** Required work **
Among the entries below, find the lines that hold the word "height" and report them.
----
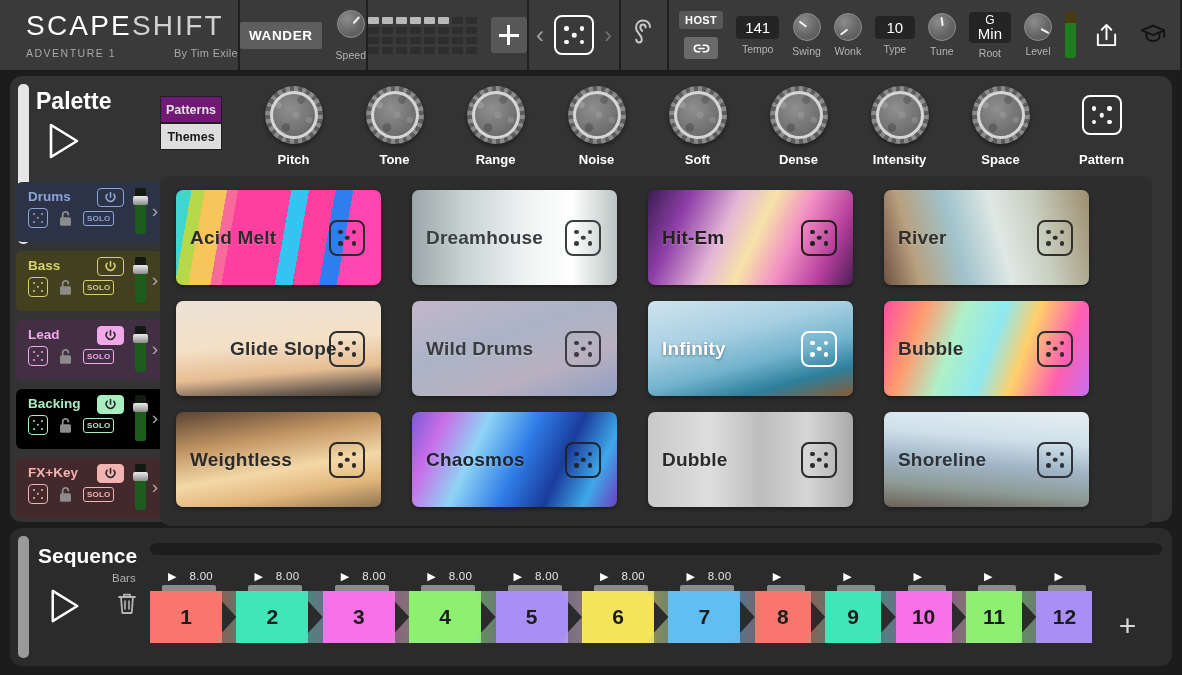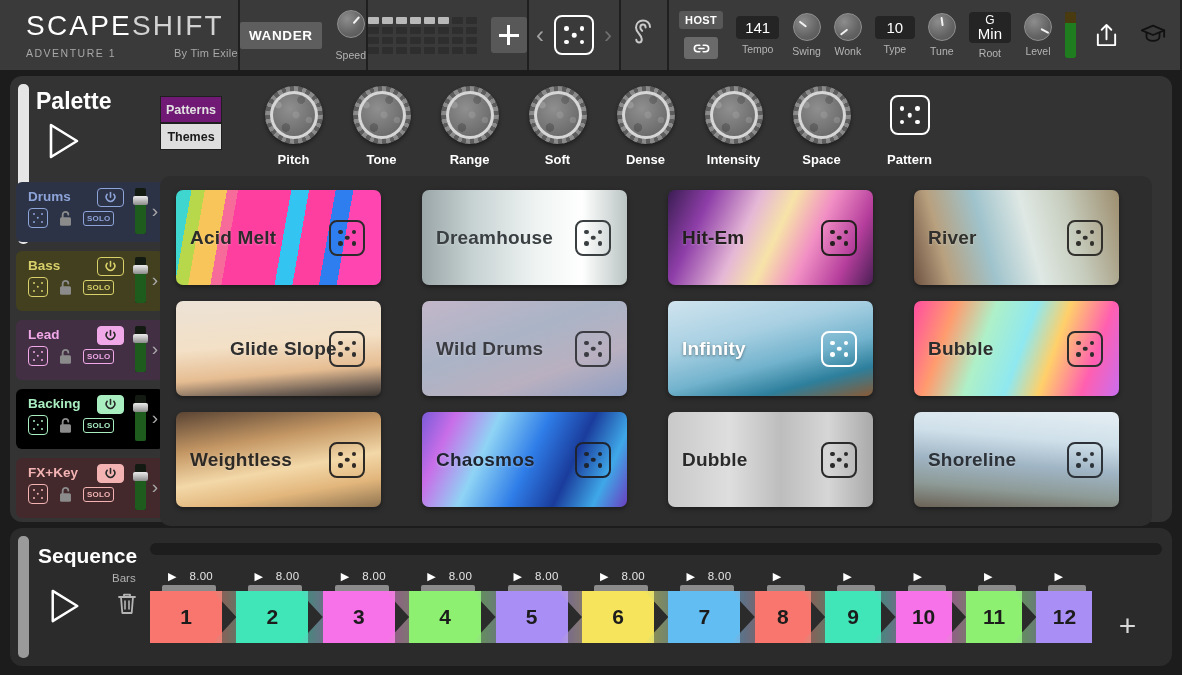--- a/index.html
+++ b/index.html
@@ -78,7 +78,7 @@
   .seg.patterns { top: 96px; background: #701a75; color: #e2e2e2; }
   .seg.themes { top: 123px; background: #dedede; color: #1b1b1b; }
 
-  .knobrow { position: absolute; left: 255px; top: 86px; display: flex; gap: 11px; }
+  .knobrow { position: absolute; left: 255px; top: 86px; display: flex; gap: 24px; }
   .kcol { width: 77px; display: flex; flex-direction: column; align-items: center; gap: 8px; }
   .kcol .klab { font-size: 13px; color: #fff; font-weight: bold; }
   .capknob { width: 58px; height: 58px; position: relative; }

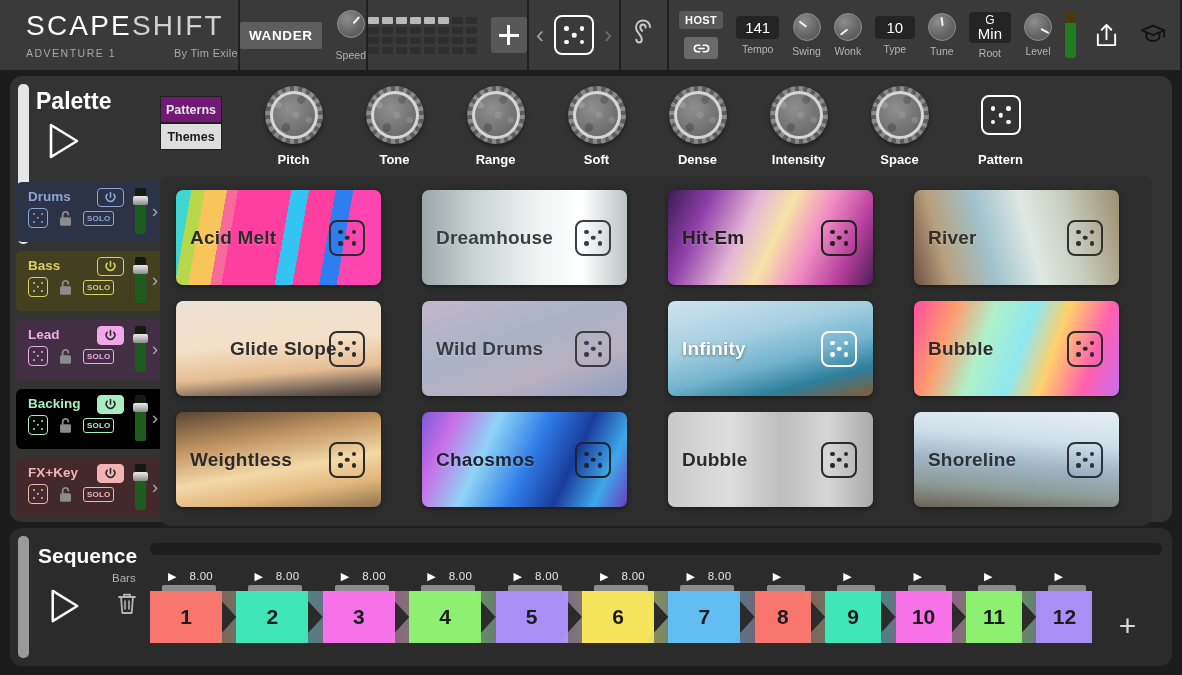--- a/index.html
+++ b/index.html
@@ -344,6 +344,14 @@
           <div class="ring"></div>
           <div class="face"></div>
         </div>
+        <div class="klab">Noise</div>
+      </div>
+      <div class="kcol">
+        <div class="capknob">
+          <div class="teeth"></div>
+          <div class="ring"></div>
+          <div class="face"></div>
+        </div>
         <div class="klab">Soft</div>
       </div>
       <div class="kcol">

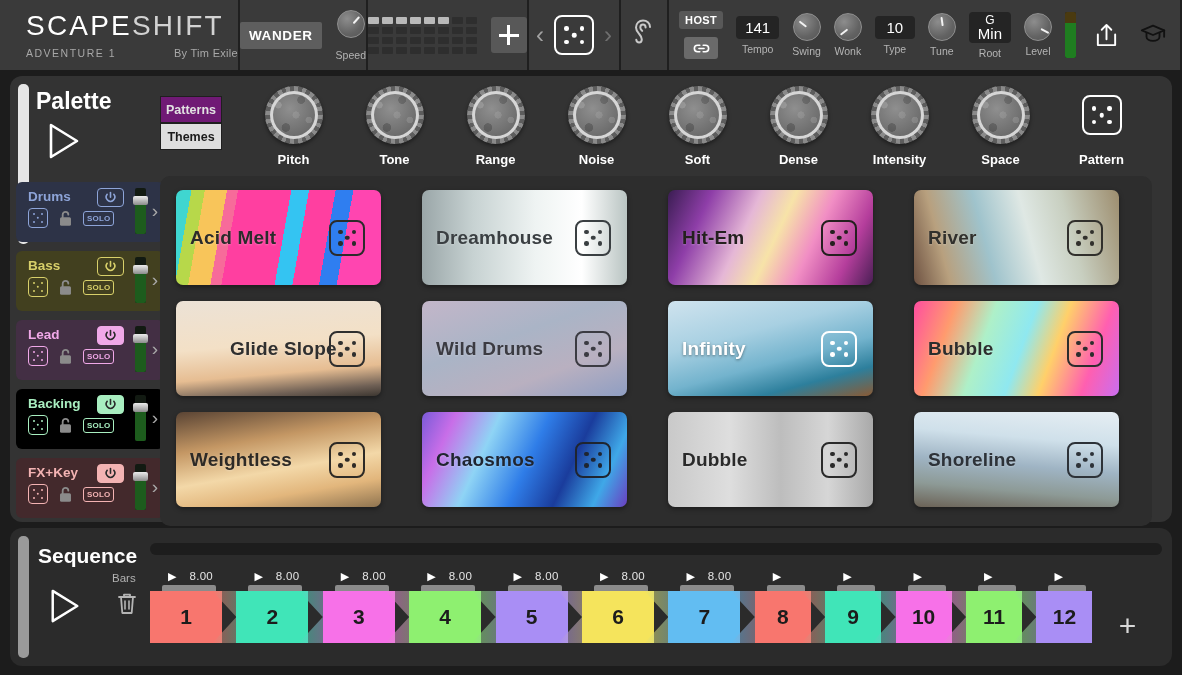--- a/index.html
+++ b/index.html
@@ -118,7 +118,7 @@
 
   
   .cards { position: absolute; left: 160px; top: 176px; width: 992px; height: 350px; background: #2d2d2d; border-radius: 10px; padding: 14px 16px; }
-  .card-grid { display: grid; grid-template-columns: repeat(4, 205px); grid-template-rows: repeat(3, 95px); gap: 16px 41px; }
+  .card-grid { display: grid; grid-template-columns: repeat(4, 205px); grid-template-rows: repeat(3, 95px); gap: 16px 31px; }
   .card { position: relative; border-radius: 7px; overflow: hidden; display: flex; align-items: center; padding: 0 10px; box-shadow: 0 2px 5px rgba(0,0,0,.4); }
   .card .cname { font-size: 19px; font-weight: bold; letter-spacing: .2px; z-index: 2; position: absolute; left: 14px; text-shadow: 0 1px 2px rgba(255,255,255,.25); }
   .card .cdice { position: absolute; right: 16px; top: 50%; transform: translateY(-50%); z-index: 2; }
----
** Response area **
   .capknob { width: 58px; height: 58px; position: relative; }
   .cards { position: absolute; left: 160px; top: 176px; width: 992px; height: 350px; background: #2d2d2d; border-radius: 10px; padding: 14px 16px; }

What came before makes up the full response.